Forest Biomass Monitoring with the RapidEye Constellation

When working with forest carbon stocks and emissions, it is notable that there is no strictly “true” data. In order to directly measure carbon in forests, one would need to cut the vegetation, dry it, weigh it, chip it up, and push it through a mass spectrometer.

This being a self-defeating enterprise, scientists have for decades estimated carbon content of forests in the field using a mix of volumetric measurements (e.g. tree diameters and height), as well as allometric equations: mathematical relationships between tree volume parameters and carbon measurements collected from harvesting and weighing individual trees. With such equations, one can produce field estimated carbon stocks .

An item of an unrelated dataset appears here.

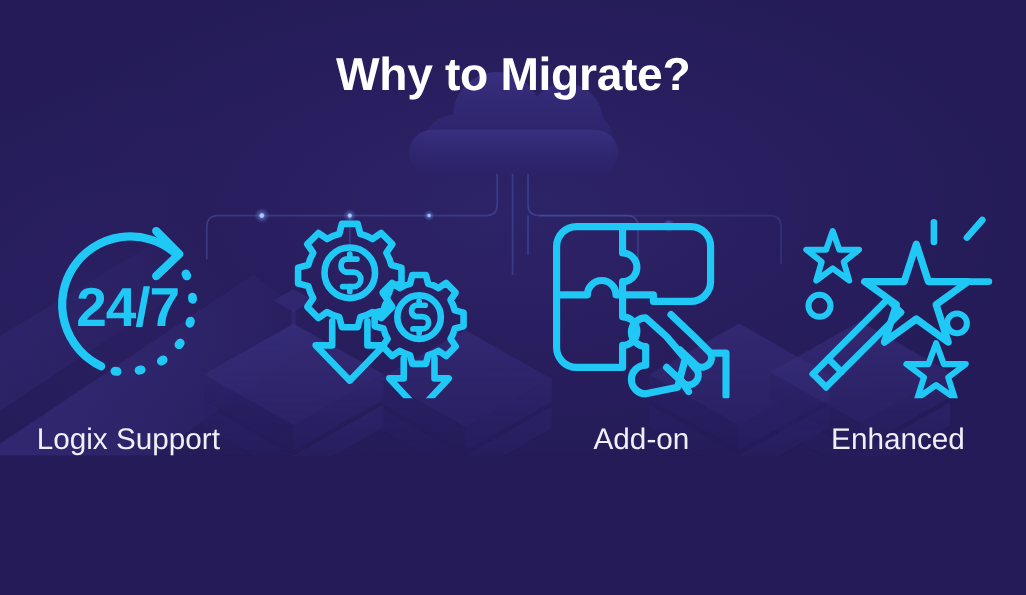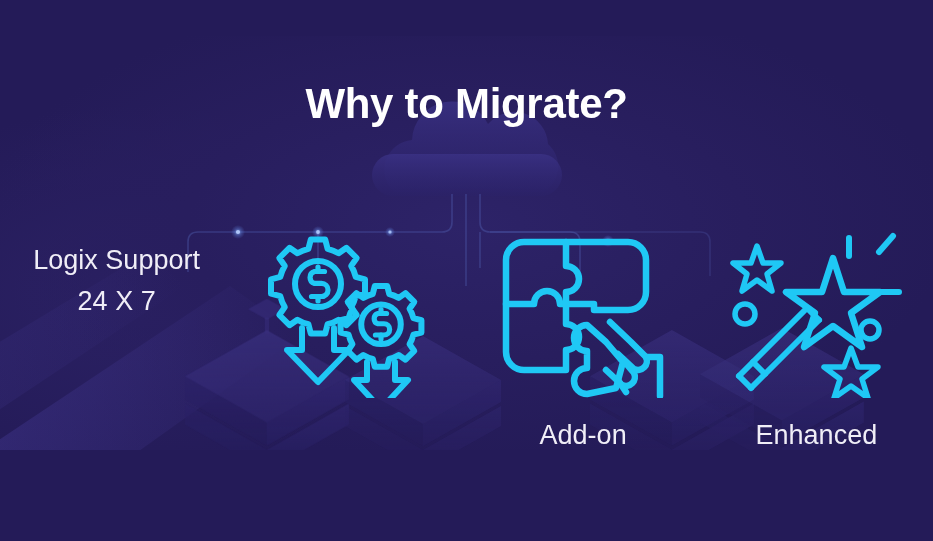"Why to Migrate?" #stage { margin-top: 36px -> none }
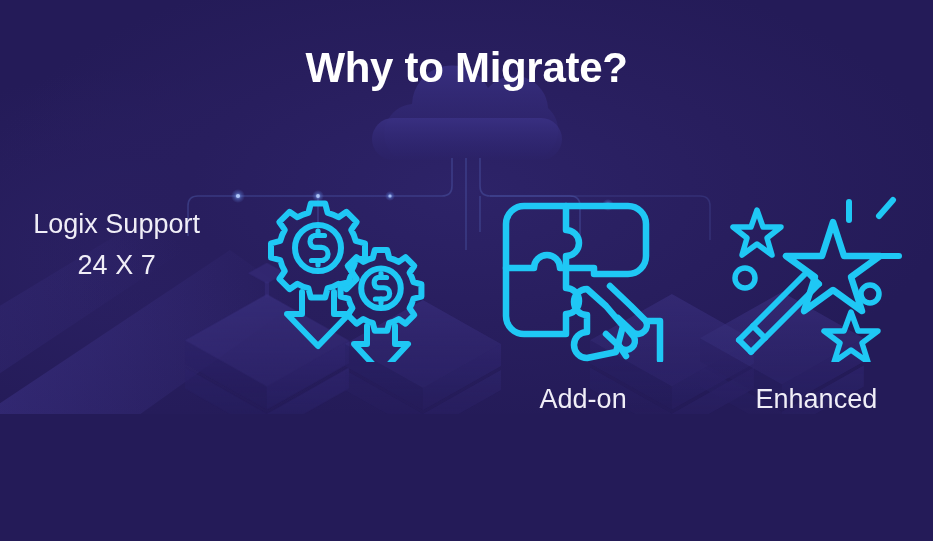"24/7" div.card-icon { html: none -> <div> <svg> <g> <path></path> <path></path> <path></path> </g> <text>24/7</text> </svg> </div> }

However, the limits of measuring trees in the field are astronomical. In recent years, airborne LiDAR (light detection and ranging) has allowed scientists to produce similar (but not identical) volumetric measurements of forests from the air. But, LiDAR remains expensive to deploy. If high-resolution satellite imagery, such as Planet’s RapidEye or Dove data, could be used to sense the volumetric structure of forests, dramatic improvements in carbon mapping would be possible.

Lorena Hojas Gascón, from Universitat de València, and her team used RapidEye data to support a country wide biomass inventory in Tanzania. Using a RandomForest algorithm, the authors were able to explain 69% of variation in forest biomass throughout the country. The authors conclude that “optical data of finer spatial resolution, in this case 5 m resolution, can be used to obtain biomass estimates at a national level.”

The full paper is available via open access from the journal Forests.

Lorena Hojas Gascón and her team used regression and machine learning approaches to link RapidEye-based estimates of forest biomass in Tanzania with field estimates. The RandomForest model performed the best, explaining 69% of variation in field estimated forest biomass.